#### What needs to be done
Search the data for the word "materiałów" and copy every line where it occurs.

#### Material provided
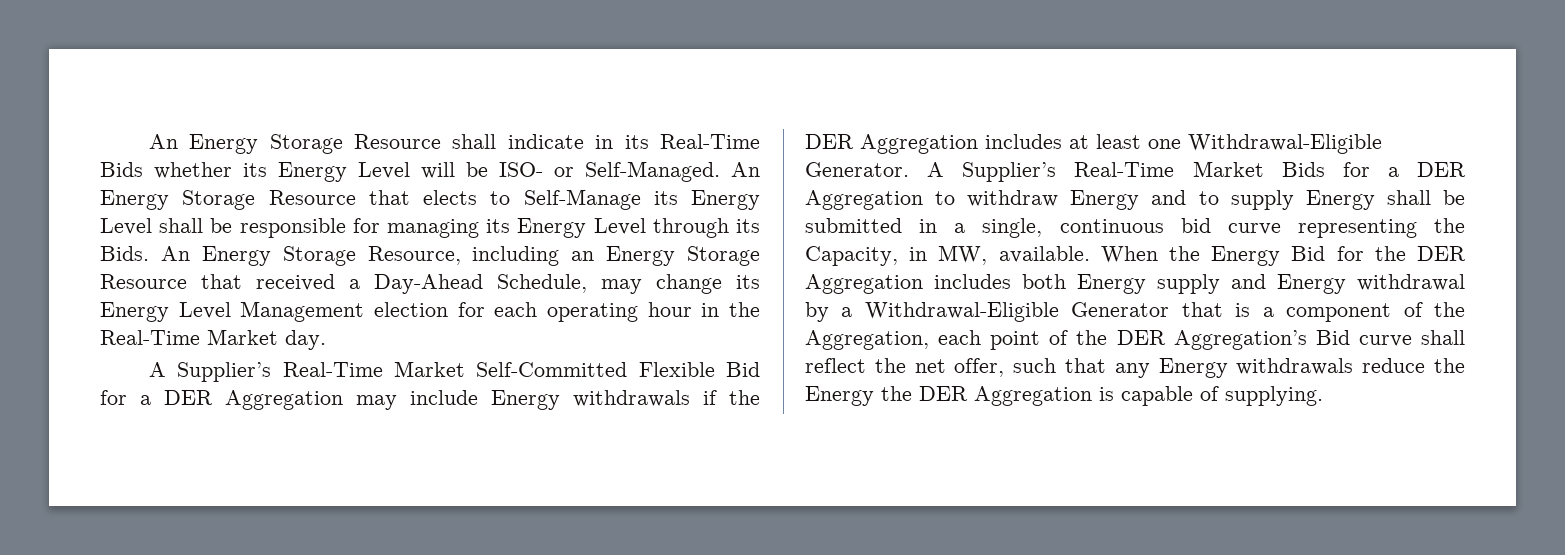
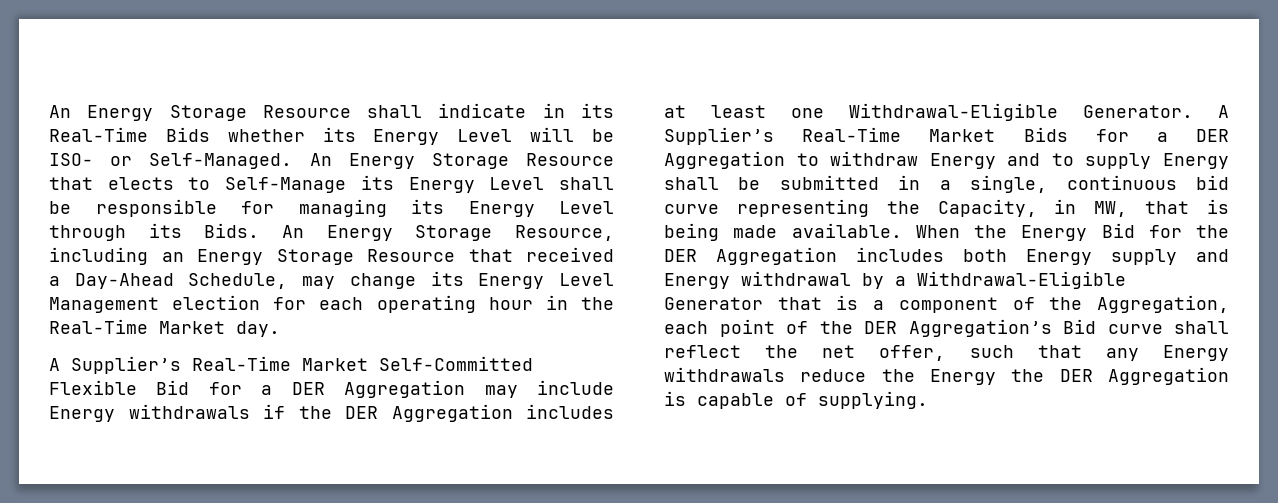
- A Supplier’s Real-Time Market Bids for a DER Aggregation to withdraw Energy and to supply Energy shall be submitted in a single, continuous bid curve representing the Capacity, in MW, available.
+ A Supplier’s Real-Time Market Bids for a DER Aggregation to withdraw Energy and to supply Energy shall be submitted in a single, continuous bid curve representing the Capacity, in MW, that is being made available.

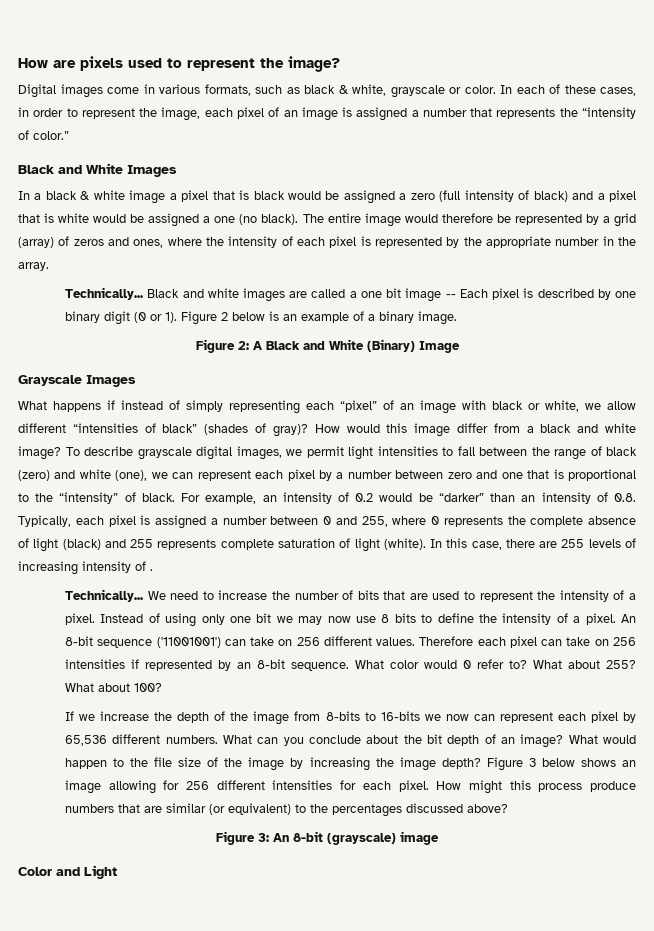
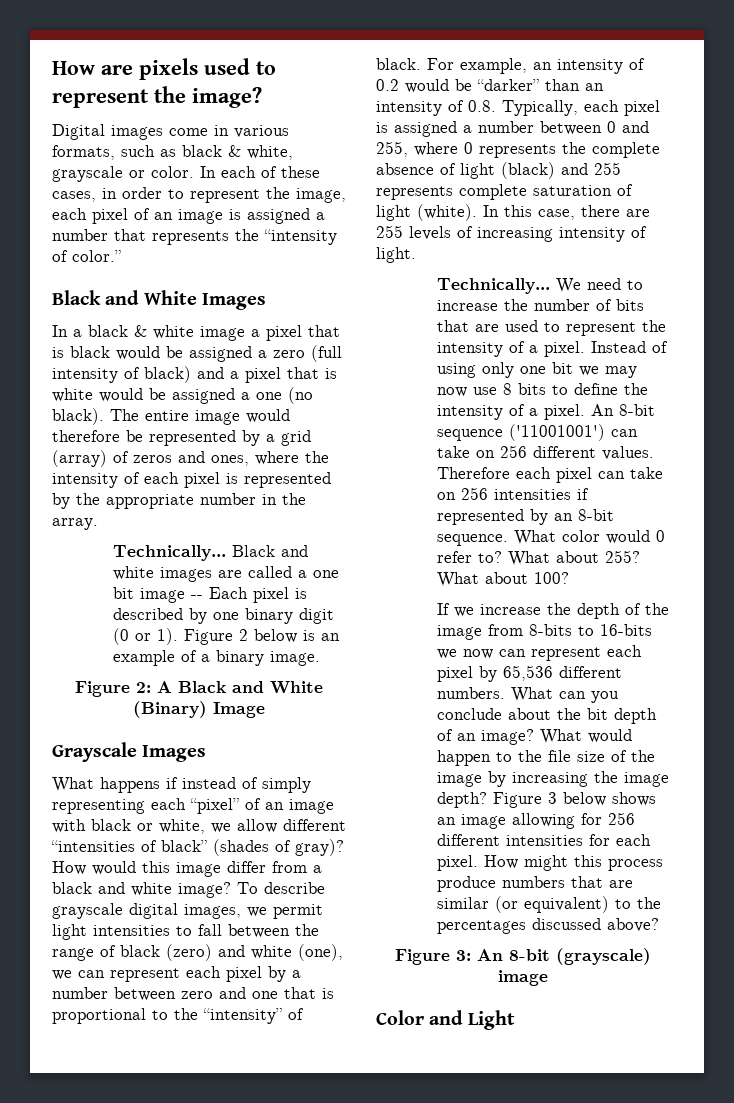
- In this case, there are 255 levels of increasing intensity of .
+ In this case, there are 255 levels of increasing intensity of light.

* * *

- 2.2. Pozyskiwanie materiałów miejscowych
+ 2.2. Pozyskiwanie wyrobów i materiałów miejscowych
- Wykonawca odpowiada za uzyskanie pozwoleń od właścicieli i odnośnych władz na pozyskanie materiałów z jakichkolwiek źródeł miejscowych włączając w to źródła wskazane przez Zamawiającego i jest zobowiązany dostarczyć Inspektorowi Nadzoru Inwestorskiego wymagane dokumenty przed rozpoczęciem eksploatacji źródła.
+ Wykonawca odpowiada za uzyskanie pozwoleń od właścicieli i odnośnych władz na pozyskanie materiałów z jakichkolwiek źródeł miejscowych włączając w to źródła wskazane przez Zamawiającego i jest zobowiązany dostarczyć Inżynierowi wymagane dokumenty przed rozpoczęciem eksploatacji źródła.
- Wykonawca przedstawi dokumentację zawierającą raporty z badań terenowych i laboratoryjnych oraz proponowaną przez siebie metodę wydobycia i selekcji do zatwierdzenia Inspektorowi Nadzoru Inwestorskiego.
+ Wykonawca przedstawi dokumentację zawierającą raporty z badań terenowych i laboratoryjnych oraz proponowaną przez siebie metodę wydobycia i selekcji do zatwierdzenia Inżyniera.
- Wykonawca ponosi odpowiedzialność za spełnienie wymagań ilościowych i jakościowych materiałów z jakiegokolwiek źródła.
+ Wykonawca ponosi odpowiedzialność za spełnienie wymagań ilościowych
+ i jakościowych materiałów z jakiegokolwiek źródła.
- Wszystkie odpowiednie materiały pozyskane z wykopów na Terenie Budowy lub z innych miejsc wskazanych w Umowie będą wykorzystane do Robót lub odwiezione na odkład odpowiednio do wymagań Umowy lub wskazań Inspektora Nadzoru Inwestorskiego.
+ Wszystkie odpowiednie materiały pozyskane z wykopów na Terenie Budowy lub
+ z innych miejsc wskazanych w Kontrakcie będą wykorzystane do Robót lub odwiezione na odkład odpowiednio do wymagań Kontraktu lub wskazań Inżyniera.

* * *

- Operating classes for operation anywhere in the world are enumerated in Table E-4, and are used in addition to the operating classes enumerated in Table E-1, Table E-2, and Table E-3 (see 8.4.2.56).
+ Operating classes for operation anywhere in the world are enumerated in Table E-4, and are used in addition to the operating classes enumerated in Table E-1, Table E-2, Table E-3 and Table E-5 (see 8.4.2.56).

#### Expected answer
- 2.2. Pozyskiwanie materiałów miejscowych
+ 2.2. Pozyskiwanie wyrobów i materiałów miejscowych
- Wykonawca odpowiada za uzyskanie pozwoleń od właścicieli i odnośnych władz na pozyskanie materiałów z jakichkolwiek źródeł miejscowych włączając w to źródła wskazane przez Zamawiającego i jest zobowiązany dostarczyć Inspektorowi Nadzoru Inwestorskiego wymagane dokumenty przed rozpoczęciem eksploatacji źródła.
+ Wykonawca odpowiada za uzyskanie pozwoleń od właścicieli i odnośnych władz na pozyskanie materiałów z jakichkolwiek źródeł miejscowych włączając w to źródła wskazane przez Zamawiającego i jest zobowiązany dostarczyć Inżynierowi wymagane dokumenty przed rozpoczęciem eksploatacji źródła.
- Wykonawca ponosi odpowiedzialność za spełnienie wymagań ilościowych i jakościowych materiałów z jakiegokolwiek źródła.
+ i jakościowych materiałów z jakiegokolwiek źródła.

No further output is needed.